Novel explores Wright and women in his life
By Cynthia Akers - Special to the Gazette
Friday, March 27, 2009
“The Women” by T.C. Boyle, Viking, 2009, $27.95.
“On the day he met Olga Lazovich Milanoff Hinzenberg, at a ballet performance in Chicago in the fall of 1924, Frank Lloyd Wright was feeling optimistic, buoyant even.”
So begins the latest novel by T.C. Boyle, and the tone is set for a rollicking adventure in the life of Frank Lloyd Wright and all his “women” indeed! Most of us are familiar with Wright’s pioneering influence upon modern architecture, culminating in the Prairie School movement and his dream home of Taliesin, rebuilt several times literally from ashes.
Not as many, however, are familiar with Wright the individual and his entertaining history with four women who exerted considerable influences upon his life. Boyle is perhaps best known for his novel “The Road to Wellville,” an equally hilarious retelling of John Harvey Kellogg of the famous cereals and his unorthodox health beliefs.
In “The Women,” Boyle again takes biographical facts and weaves them into a story of relationships that often work against the odds.
The novel is retold as a memoir by one of Wright’s apprentices, Sato Tadashi, a fictional character who nevertheless helps in the creation of Wright’s world: focused solely upon architecture and nature, and little room for human feelings. In fact, the plot works backwards and takes some adjustment on the part of the reader.
It starts with Wright’s final relationship with Olga Hinzenburg and goes back through time to end with Wright’s mistress and great love, Mamah Borthwick Cheney, for whom the original Taliesin was constructed.

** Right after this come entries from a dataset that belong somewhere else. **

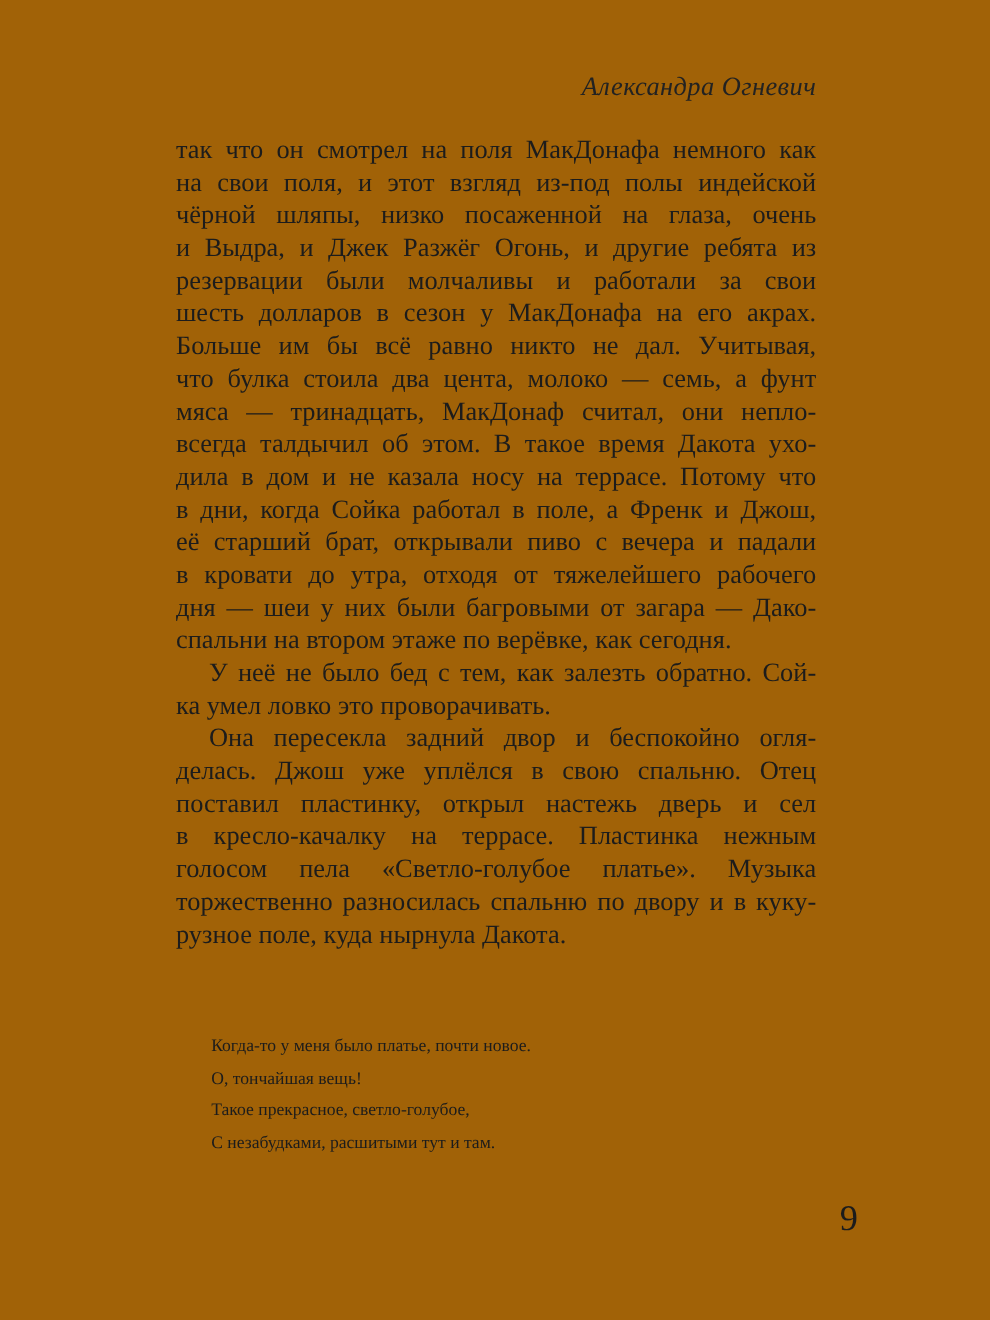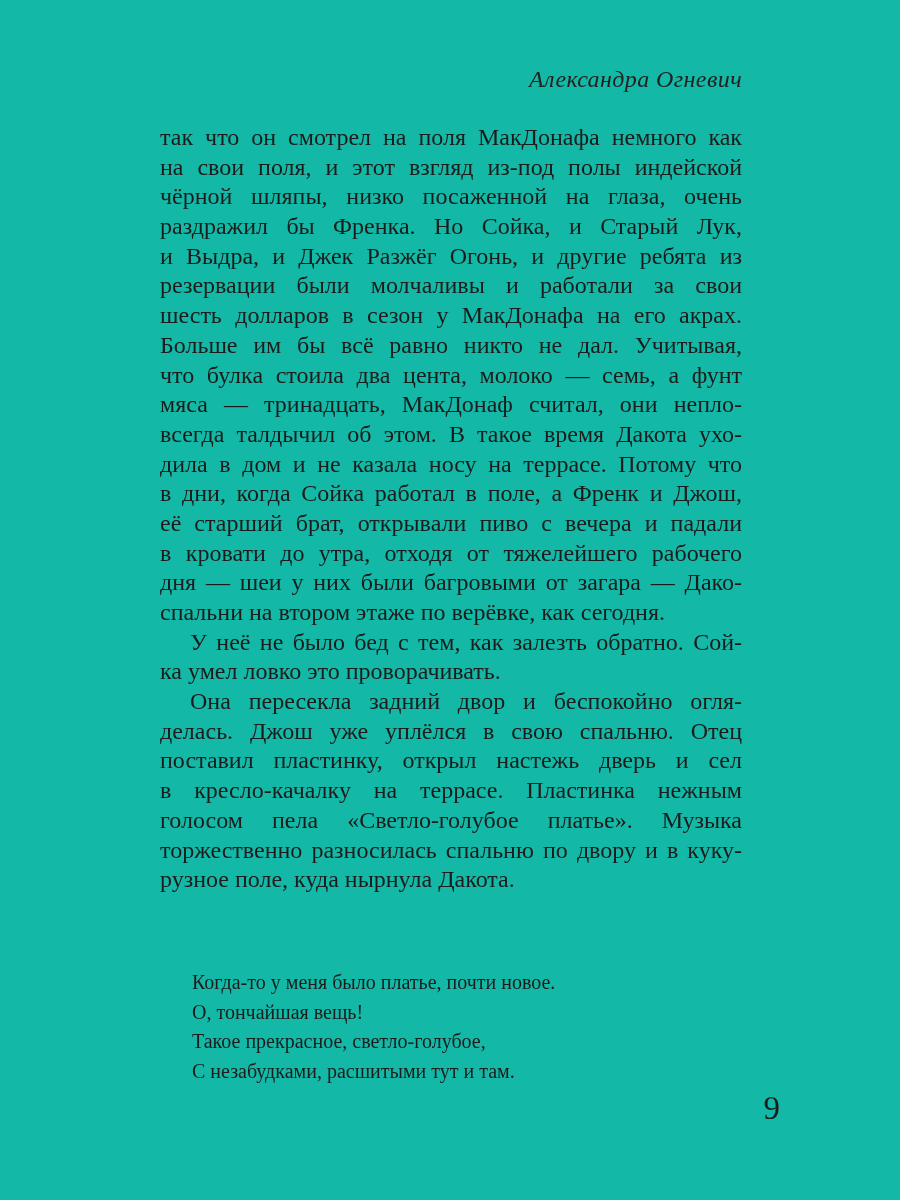"Александра Огневич" .page { background: #14b8a6 -> #a16207 }
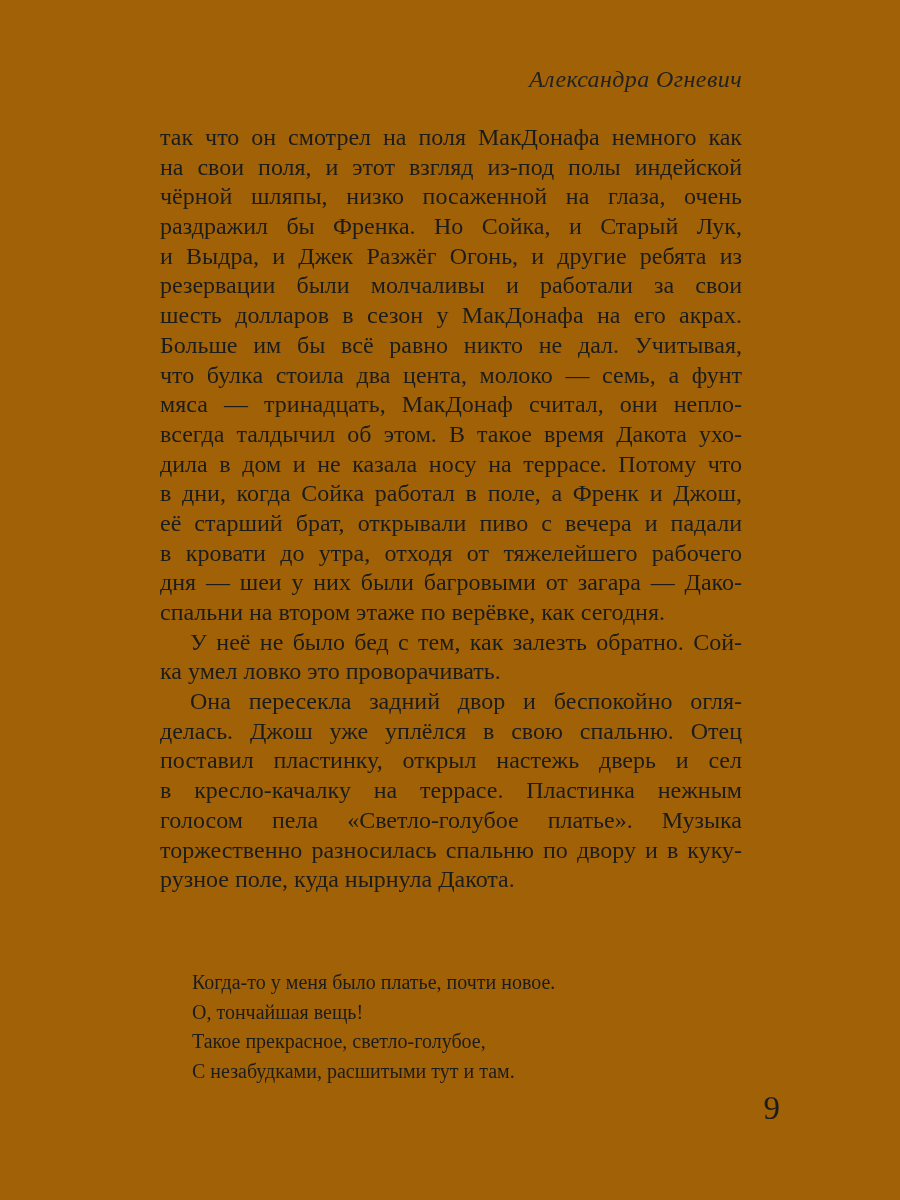"раздражил бы Френка. Но Сойка," div.line { html: <div>раздражил бы Френка. Но Сойка, и Старый Лук,</div> -> none }
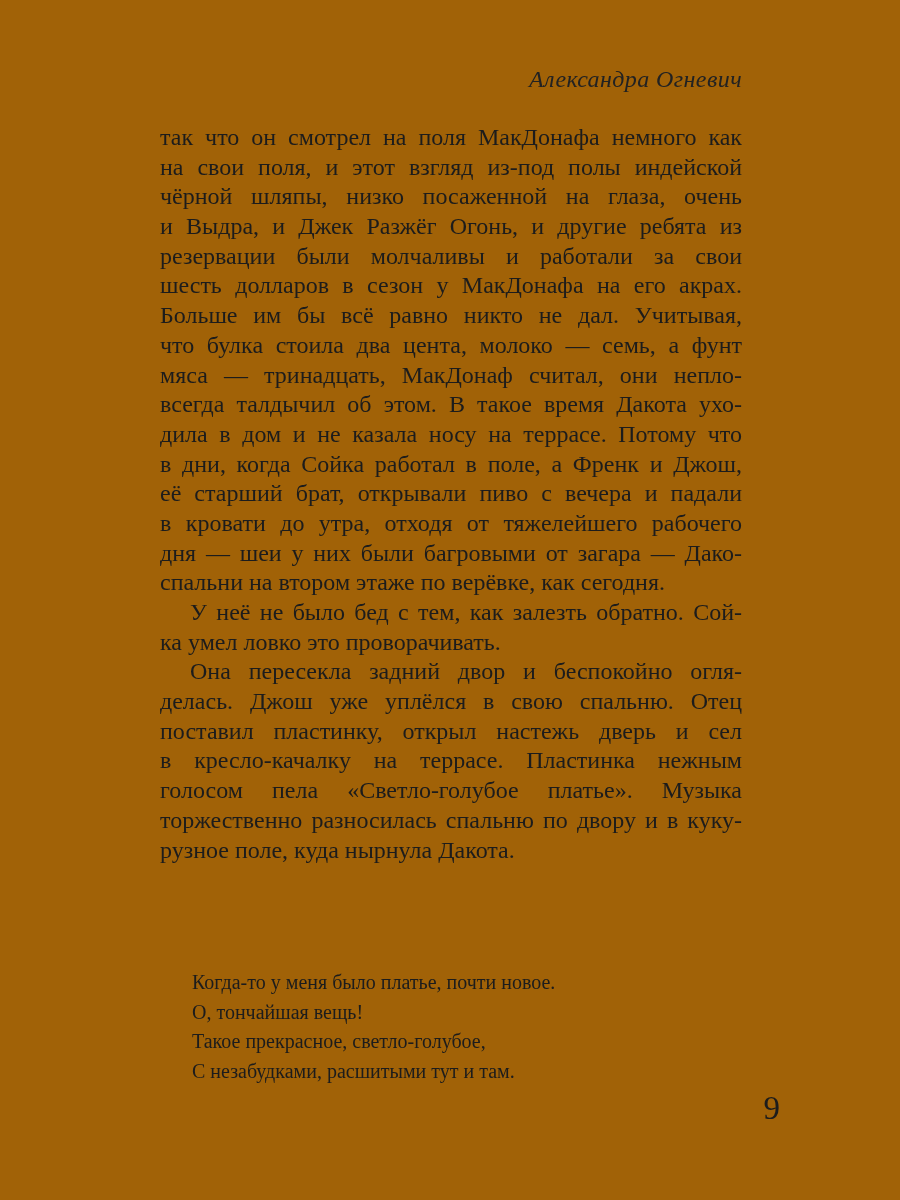"Когда-то у меня было платье," .verse { font-size: 20px -> 16px; top: 968px -> 936px }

Wright is definitely not a sympathetic character as portrayed by Boyle, but he does come across as strangely likeable. The line of the women’s succession is also fascinating, starting with his first wife Kitty, to Mamah, to his second wife Miriam and finally to Olga as the third wife.
As Sato Tadashi recounts his observations of each woman, the reader is alternately frustrated at their devotion to Wright and understanding of his personal charisma. Ultimately, though, a sort of love resonates throughout the novel; an unusual love to be sure, but perhaps all that a genius such as Wright was capable of giving to anyone.